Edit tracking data
━━━━━━━━━━━━━━━━

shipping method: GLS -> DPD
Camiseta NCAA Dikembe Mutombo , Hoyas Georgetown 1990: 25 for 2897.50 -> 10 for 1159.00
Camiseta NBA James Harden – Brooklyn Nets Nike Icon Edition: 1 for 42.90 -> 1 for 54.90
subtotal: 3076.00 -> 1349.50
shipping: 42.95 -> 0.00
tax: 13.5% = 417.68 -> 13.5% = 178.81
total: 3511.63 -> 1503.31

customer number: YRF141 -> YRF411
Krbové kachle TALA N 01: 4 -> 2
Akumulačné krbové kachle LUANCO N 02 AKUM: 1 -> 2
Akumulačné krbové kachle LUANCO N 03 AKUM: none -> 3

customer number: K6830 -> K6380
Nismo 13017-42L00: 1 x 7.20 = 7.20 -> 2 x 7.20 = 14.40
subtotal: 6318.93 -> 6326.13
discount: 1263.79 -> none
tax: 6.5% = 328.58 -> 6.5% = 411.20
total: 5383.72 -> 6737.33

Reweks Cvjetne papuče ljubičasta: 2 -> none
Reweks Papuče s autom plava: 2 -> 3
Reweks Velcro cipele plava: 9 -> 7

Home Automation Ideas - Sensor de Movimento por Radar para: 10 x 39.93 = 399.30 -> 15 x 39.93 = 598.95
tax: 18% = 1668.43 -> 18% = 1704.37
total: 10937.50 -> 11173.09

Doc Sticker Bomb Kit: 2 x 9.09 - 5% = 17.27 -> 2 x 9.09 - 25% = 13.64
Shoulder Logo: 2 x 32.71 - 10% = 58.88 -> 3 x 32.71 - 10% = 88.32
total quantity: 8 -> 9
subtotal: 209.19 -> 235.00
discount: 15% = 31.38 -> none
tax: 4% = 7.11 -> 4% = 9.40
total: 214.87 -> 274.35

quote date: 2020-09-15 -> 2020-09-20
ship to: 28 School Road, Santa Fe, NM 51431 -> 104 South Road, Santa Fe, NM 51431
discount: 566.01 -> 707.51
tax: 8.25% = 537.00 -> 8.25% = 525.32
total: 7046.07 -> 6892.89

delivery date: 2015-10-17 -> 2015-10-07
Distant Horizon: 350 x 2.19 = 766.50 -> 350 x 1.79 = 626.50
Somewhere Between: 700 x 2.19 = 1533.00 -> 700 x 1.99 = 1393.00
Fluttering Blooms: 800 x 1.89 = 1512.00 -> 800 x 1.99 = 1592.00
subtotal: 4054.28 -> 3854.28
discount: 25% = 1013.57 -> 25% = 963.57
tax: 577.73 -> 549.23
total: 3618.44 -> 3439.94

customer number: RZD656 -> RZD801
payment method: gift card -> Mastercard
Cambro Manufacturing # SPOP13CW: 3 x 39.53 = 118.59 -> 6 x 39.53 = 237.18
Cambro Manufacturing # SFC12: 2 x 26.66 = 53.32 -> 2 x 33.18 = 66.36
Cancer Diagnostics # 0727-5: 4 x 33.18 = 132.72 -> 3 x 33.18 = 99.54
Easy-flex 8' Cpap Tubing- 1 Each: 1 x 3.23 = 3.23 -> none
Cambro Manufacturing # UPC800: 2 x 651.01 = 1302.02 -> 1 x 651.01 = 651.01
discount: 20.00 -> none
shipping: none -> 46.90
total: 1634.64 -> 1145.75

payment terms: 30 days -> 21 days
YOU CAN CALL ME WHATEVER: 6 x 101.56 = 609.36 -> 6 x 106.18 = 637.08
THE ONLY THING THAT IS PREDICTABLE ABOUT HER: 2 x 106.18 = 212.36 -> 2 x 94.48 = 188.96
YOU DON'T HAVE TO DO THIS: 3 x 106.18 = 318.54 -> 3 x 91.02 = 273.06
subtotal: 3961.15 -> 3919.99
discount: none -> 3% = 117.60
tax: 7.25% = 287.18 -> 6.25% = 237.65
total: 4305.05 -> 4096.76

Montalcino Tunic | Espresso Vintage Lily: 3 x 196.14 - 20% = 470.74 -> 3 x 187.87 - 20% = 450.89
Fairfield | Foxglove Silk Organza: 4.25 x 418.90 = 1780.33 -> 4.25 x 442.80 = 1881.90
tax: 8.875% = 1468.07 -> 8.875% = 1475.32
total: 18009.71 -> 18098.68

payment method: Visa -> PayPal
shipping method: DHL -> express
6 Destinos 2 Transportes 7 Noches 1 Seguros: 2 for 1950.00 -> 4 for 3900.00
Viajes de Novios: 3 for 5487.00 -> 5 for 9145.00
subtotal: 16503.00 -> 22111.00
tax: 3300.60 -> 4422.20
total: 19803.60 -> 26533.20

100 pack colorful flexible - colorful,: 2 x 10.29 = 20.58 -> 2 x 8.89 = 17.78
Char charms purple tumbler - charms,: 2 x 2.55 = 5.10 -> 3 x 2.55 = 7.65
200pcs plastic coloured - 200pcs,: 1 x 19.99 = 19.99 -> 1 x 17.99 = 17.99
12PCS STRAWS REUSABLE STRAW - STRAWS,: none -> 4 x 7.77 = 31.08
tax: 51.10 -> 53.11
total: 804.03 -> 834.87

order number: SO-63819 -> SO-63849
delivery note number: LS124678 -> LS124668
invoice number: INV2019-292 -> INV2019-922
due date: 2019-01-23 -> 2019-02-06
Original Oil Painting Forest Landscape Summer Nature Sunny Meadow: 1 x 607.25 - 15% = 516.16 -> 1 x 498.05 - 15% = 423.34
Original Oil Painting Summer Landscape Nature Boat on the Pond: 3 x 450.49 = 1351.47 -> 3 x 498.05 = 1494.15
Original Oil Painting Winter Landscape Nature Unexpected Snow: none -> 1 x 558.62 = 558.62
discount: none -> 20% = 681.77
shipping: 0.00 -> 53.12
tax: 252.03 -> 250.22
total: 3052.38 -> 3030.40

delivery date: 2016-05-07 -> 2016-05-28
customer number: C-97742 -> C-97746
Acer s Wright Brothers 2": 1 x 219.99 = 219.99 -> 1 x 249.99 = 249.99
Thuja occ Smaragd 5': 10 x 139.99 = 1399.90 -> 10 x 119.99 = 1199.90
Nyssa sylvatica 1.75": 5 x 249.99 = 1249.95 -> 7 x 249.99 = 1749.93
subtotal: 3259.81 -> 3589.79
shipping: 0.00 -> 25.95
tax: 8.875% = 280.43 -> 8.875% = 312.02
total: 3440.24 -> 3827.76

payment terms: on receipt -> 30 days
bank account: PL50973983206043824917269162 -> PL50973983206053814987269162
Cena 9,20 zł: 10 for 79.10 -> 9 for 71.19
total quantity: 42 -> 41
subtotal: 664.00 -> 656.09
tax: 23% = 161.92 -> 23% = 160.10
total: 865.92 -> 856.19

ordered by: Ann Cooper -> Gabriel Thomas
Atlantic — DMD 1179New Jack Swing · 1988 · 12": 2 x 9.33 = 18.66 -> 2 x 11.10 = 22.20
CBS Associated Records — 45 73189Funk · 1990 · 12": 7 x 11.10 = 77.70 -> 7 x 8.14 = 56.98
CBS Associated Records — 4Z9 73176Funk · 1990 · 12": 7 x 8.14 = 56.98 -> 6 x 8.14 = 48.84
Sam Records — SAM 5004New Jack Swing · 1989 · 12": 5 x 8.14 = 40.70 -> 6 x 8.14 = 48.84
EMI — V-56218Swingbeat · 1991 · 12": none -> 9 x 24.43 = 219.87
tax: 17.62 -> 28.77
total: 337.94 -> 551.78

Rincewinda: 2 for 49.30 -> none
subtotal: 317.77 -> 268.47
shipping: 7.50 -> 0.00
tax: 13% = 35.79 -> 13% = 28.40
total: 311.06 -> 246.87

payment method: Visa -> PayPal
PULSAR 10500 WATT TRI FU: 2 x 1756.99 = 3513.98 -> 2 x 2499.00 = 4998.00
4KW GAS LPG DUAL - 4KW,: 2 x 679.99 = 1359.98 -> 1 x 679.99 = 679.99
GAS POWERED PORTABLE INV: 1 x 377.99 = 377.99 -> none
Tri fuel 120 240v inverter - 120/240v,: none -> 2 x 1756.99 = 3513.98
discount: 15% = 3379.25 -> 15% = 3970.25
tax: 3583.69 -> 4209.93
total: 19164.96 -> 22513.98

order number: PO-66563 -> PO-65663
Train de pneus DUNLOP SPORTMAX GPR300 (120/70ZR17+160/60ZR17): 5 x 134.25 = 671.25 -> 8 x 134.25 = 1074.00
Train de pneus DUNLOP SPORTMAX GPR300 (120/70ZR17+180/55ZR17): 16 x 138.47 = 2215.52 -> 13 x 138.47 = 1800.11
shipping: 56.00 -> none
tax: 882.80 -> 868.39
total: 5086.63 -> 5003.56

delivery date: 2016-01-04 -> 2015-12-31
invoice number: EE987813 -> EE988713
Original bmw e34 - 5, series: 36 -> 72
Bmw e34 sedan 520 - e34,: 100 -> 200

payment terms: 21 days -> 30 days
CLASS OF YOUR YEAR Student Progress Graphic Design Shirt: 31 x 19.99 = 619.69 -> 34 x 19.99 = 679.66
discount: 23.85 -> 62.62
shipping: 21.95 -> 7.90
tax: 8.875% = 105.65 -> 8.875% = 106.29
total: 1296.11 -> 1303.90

━━━━━━━━━━━━━━━━

WHAT THE EXERCISE ASKS
Reproduce exactly the entries above, limited to the lines from the one with "customer number: C-97742 -> C-97746" through the one with "PULSAR 10500 WATT", both included.

SOLVED EXERCISE
customer number: C-97742 -> C-97746
Acer s Wright Brothers 2": 1 x 219.99 = 219.99 -> 1 x 249.99 = 249.99
Thuja occ Smaragd 5': 10 x 139.99 = 1399.90 -> 10 x 119.99 = 1199.90
Nyssa sylvatica 1.75": 5 x 249.99 = 1249.95 -> 7 x 249.99 = 1749.93
subtotal: 3259.81 -> 3589.79
shipping: 0.00 -> 25.95
tax: 8.875% = 280.43 -> 8.875% = 312.02
total: 3440.24 -> 3827.76

payment terms: on receipt -> 30 days
bank account: PL50973983206043824917269162 -> PL50973983206053814987269162
Cena 9,20 zł: 10 for 79.10 -> 9 for 71.19
total quantity: 42 -> 41
subtotal: 664.00 -> 656.09
tax: 23% = 161.92 -> 23% = 160.10
total: 865.92 -> 856.19

ordered by: Ann Cooper -> Gabriel Thomas
Atlantic — DMD 1179New Jack Swing · 1988 · 12": 2 x 9.33 = 18.66 -> 2 x 11.10 = 22.20
CBS Associated Records — 45 73189Funk · 1990 · 12": 7 x 11.10 = 77.70 -> 7 x 8.14 = 56.98
CBS Associated Records — 4Z9 73176Funk · 1990 · 12": 7 x 8.14 = 56.98 -> 6 x 8.14 = 48.84
Sam Records — SAM 5004New Jack Swing · 1989 · 12": 5 x 8.14 = 40.70 -> 6 x 8.14 = 48.84
EMI — V-56218Swingbeat · 1991 · 12": none -> 9 x 24.43 = 219.87
tax: 17.62 -> 28.77
total: 337.94 -> 551.78

Rincewinda: 2 for 49.30 -> none
subtotal: 317.77 -> 268.47
shipping: 7.50 -> 0.00
tax: 13% = 35.79 -> 13% = 28.40
total: 311.06 -> 246.87

payment method: Visa -> PayPal
PULSAR 10500 WATT TRI FU: 2 x 1756.99 = 3513.98 -> 2 x 2499.00 = 4998.00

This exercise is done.